Themen > Kriegsmaterial-Exporte

KRIEGSMATERIAL-EXPORTE
Waffen kennen keine Grenzen
von Heinrich Frei | 17.11.06.

Der von Control Arms veröffentlichte Bericht «Arms without borders» zeigt, wie die gewissenlosen Rüstungsfabrikanten die Globalisierung für ihre Zwecke nutzen.

Heute kommt Kriegsmaterial zu leicht in falsche Hände, schreibt Control Arms im Report «Arms Without Borders», der am 2. Oktober 2006 erschienen ist. Jedes Jahr wird mehr als eine Drittelmillion Menschen direkt mit konventionellen Waffen getötet. Noch viel mehr Frauen, Kinder und Männer sterben, werden verwundet, missbraucht, vertrieben und beraubt in der Folge des Einsatzes von Waffen.

Globalisierte Rüstungsunternehmen

Schon im Ersten Weltkrieg belieferten französische und deutsche Waffenfabrikanten sowohl die französische, wie die deutsche Armee. Im Zweiten Weltkrieg waren amerikanische Firmen lange massgeblich an deutschen Firmen beteiligt, die für Hitler Rüstungsgüter produzierten.

Aber erst in den letzten Jahren hat die Globalisierung die Produktion von Kriegsmaterial und den Waffenhandel voll erfasst.
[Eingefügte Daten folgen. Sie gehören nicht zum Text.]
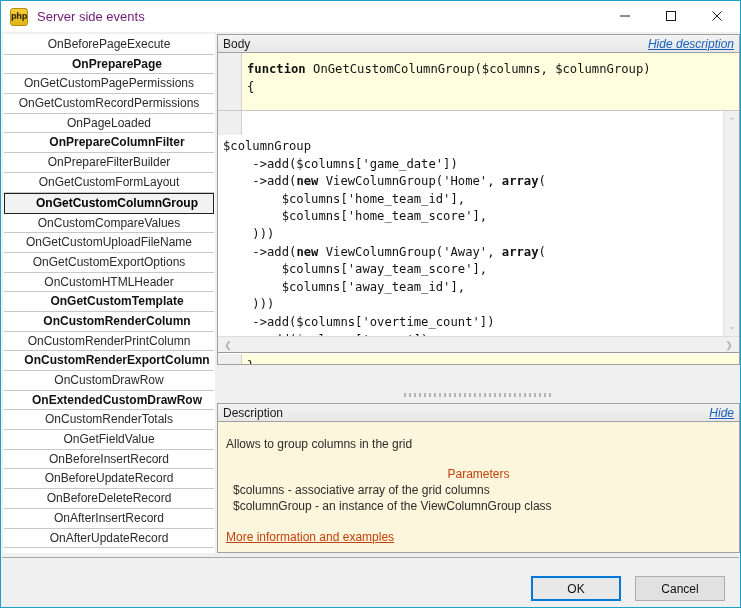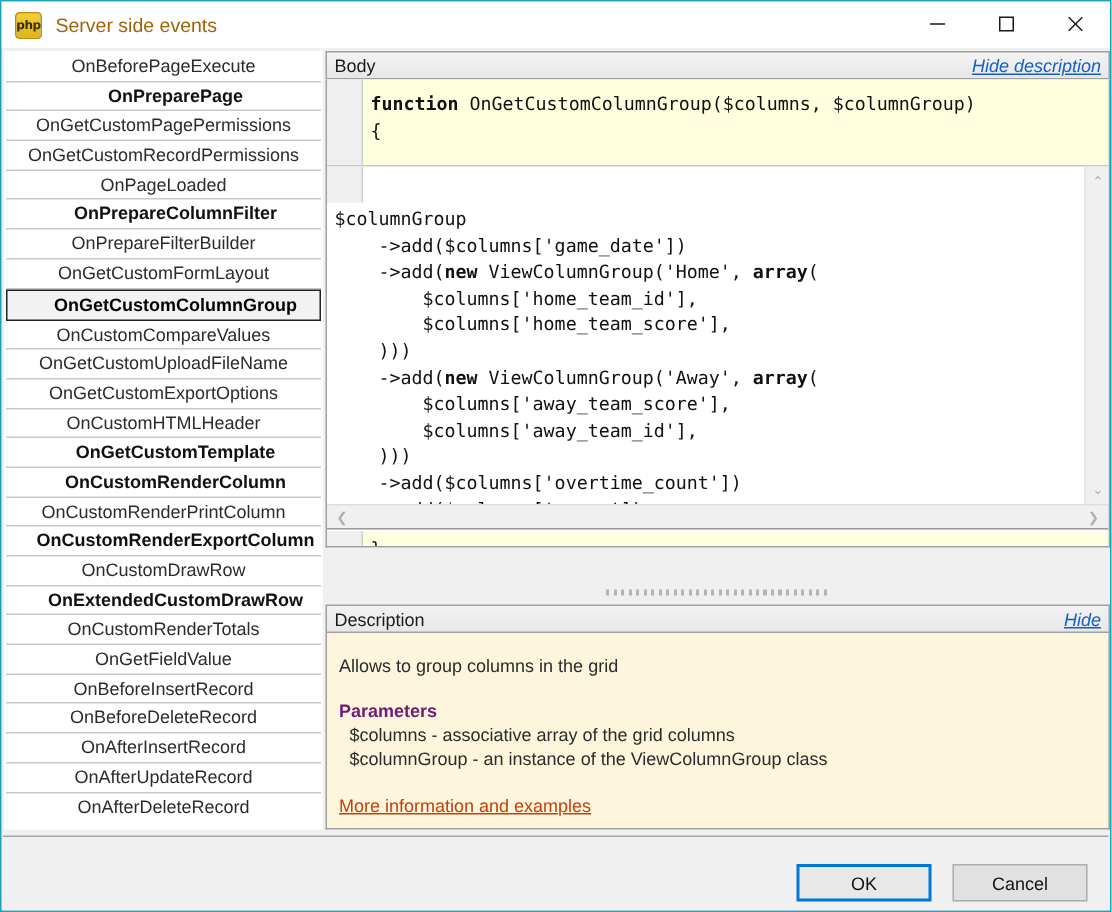"Server side events" #title-text { color: #a16207 -> #701a75 }
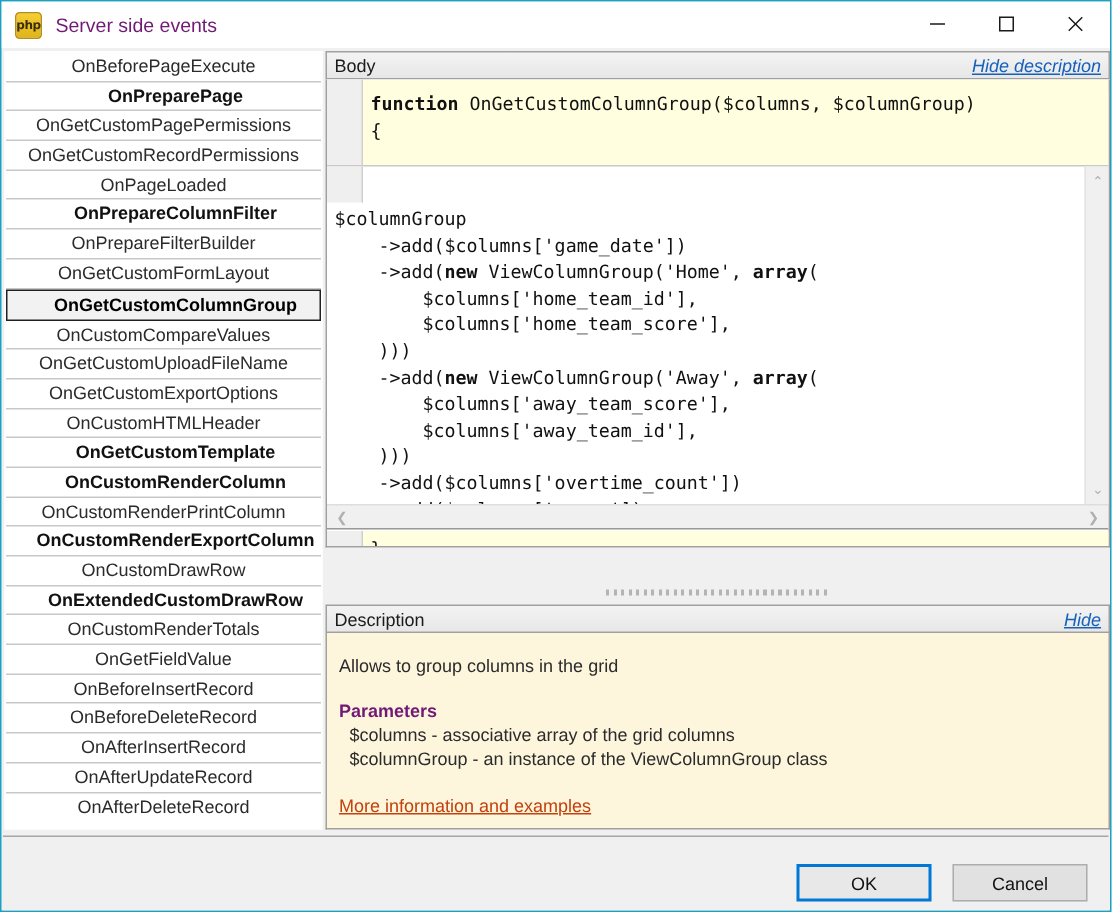"OnBeforeUpdateRecord" div.evt { html: none -> <div>OnBeforeUpdateRecord</div> }
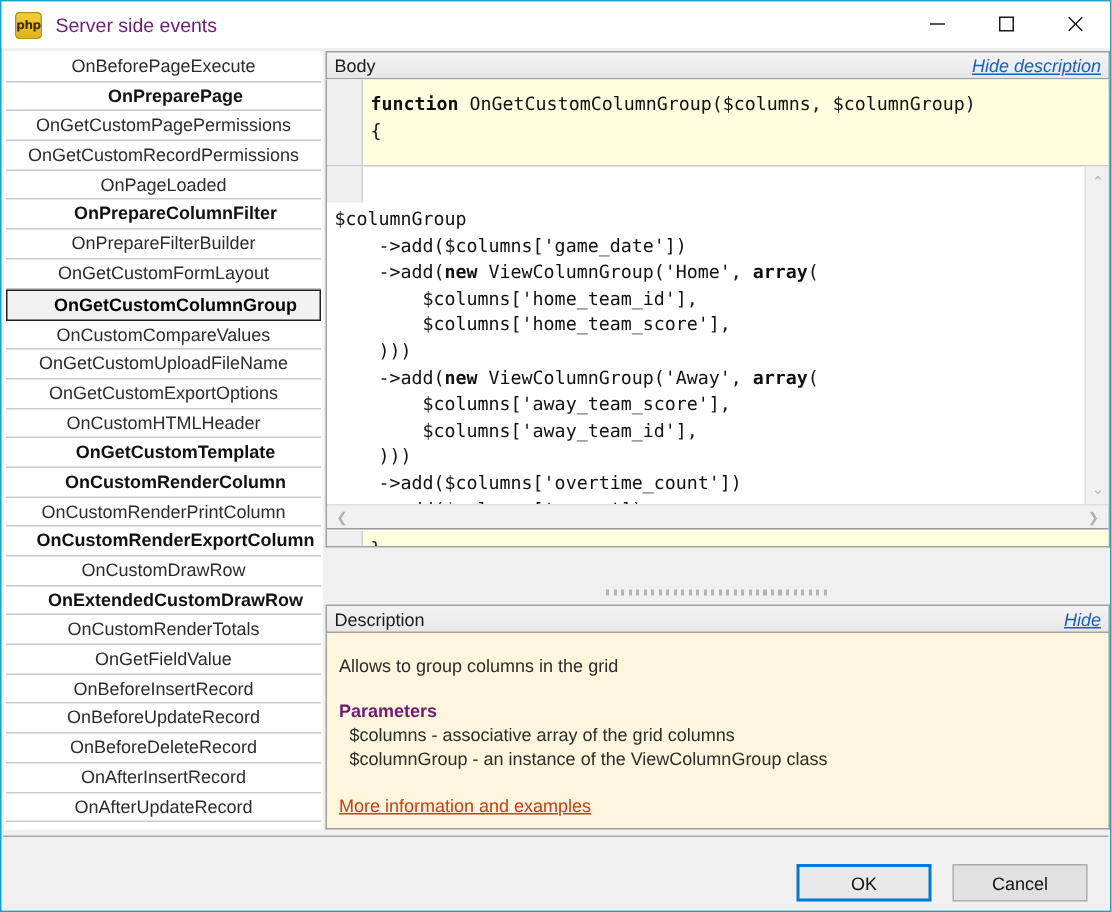"Parameters" #desc-body .p-title { color: #701a75 -> #c2410c; font-weight: bold -> normal; text-align: none -> center }
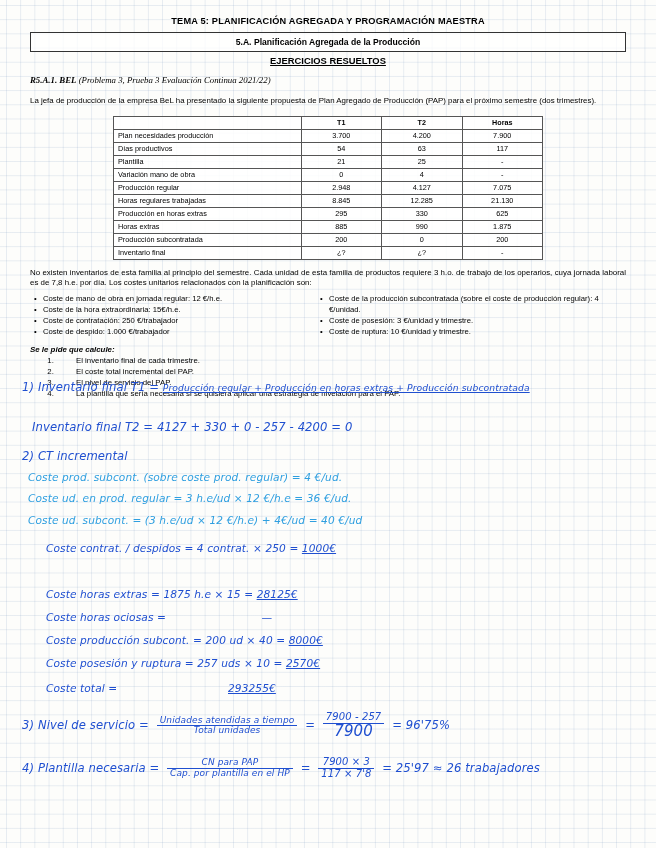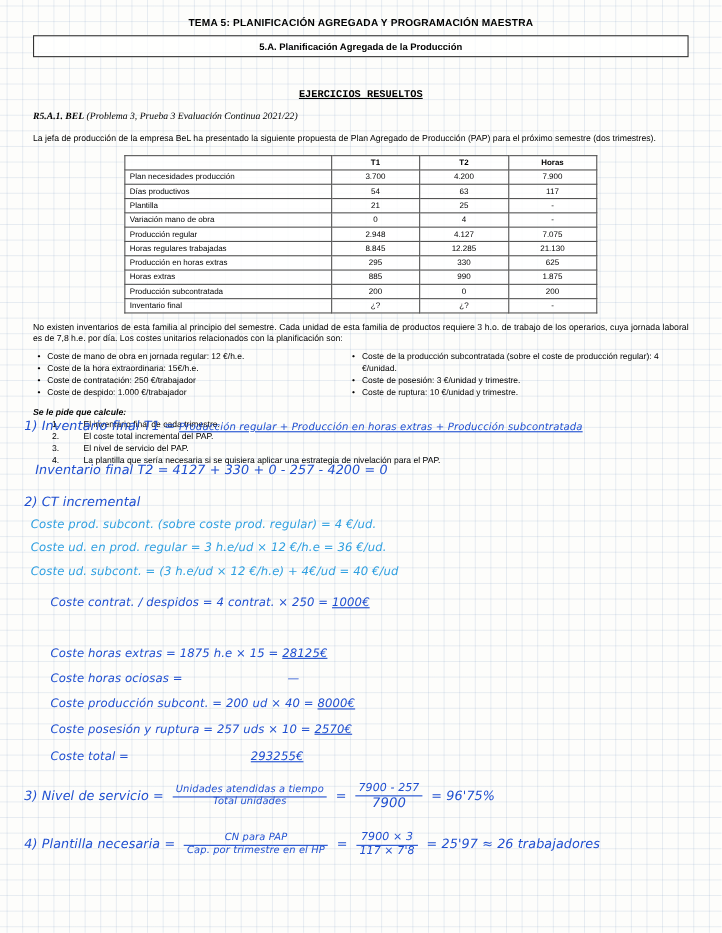"EJERCICIOS RESUELTOS" .section-head { font-family: Liberation Mono, monospace -> none; margin-top: 28px -> 3px }
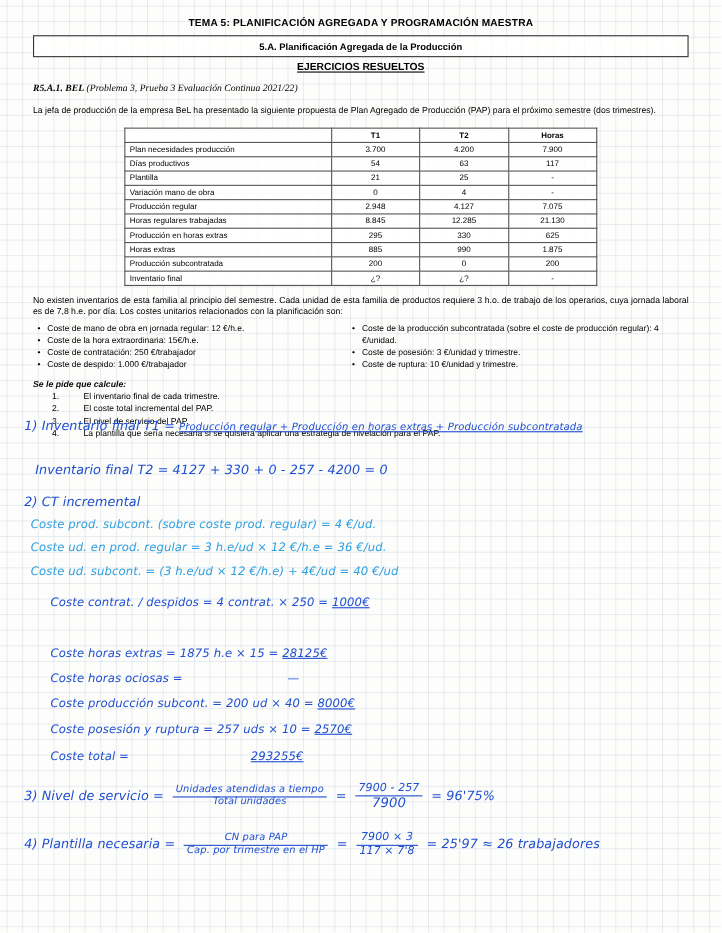"7900" span.den { font-size: 12px -> 15px }
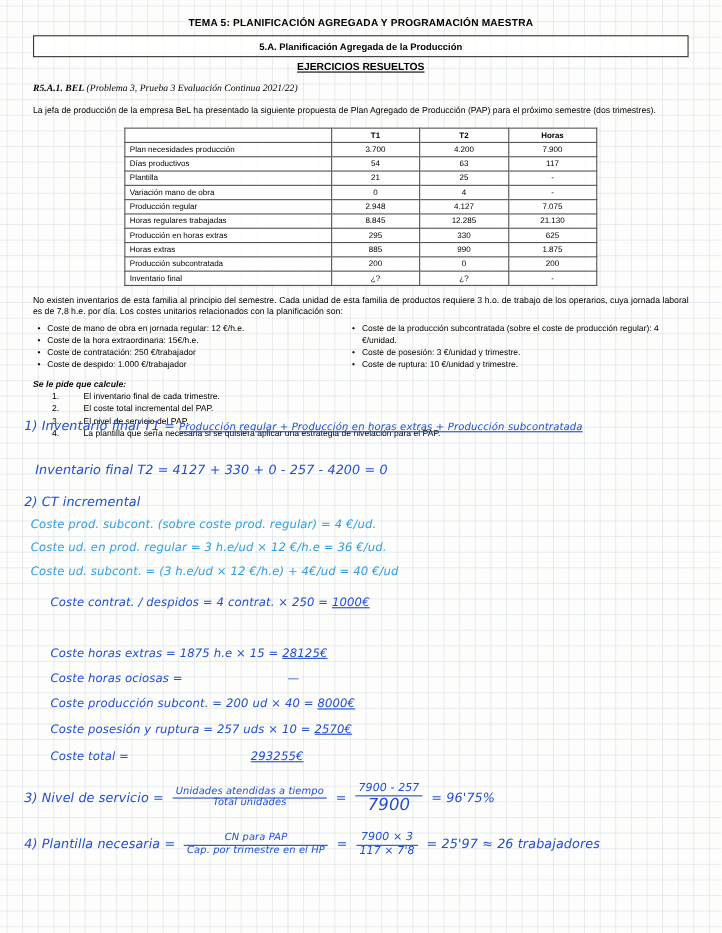"Cap. por trimestre en el" span.den { text: trimestre -> plantilla }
Rüstungsfirmen operieren heute meist von Stützpunkten in mehreren Ländern aus und beziehen Bestandteile für ihre Produkte aus Fabriken rund um den Erdball.

«Nordkoreanische» Atombombe

Die 100 grössten Firmen der Welt die heute Rüstungsgüter herstellen, sind alle nicht mehr autonome Produzenten, sondern sie sind auf Komponenten angewiesen, die andere Firmen, oft in fernen Erdteilen, produzieren.

Nordkorea, wie zuvor bereits Indien und Pakistan, konnte seine Atombombe nur dank Technologien und Komponenten herstellen, die es auf dem Weltmarkt zusamme kaufte. Die nordkoreanische Armee rüstete sich so zu sagen mit globaler Hilfe auf. Die Rüstungsfabrikanten, die Nordkorea bedienten, interessierte es nicht, dass Menschen in Nordkorea verhungerten, so wenig sie es interessiert, dass bei einem ihrer besten Kunden, in Indien, hunderte Millionen Menschen im Elend leben. Von China erhielt Nordkorea unter anderem Panzerwagen, die auf deutscher Technologie und Komponenten der deutschen Firma Deutz basierten.

China exportierte auch Kampfhelikopter in verschiedene Staaten, unter anderem in den Sudan. Mit diesen Helikoptern wurden im Sudan Zivilisten angegriffen und getötet, wie dokumentiert ist. Die Kampfhelikopter die das Reich der Mitte verkaufte, wurden mit Bestandteilen und Technologien der kanadischen Firma Pratt and Whitney, dem italienisch-britischen Unternehmen AugustaWestland, der US Lord Corporation und der European Aeronautic Defence and Space Company (EADS) zusammengebaut.

Die Marktführer

Private und staatliche Rüstungsfirmen orientieren sich am Markt, sie sehen oft nichts anderes als den Profit. Sie verstehen es geschickt, gesetzliche Bestimmungen zu umgehen, die den Export von Kriegsmaterial und von Komponenten für Rüstungsgüter limitieren würden.

Die USA, Russland, Grossbritannien, Frankreich und Deutschland haben 2005 82% der weltweiten Waffenexporte bestritten. Diese Staaten sollten eigentlich, als Mitglieder des UNO-Sicherheitsrates, den Frieden auf der Erde sichern, nicht noch mit Kriegsmaterialexporten Öl in schwelende Konflikte giessen. Gerade in den fünf ständigen Mitgliedsstaaten des UNO-Sicherheitsrates, (USA, Russland, Grossbritannien, Frankreich und China) müsste die Produktion und der Handel von Kriegsmaterial einer scharfen Kontrolle unterworfen werden, durch ein «effektives Internationales Abkommen für den Waffenhandel», wie es Control Arms jetzt im Report «Arms without Borders» fordert. Auch die immer grösser werdenden Schlupflöcher in der nationalen Kontrolle des globalisierten Waffenhandels zeigten, wie nötig es sei «einem globalisierten Handel auch ein globalisiertes Recht entgegenzustellen».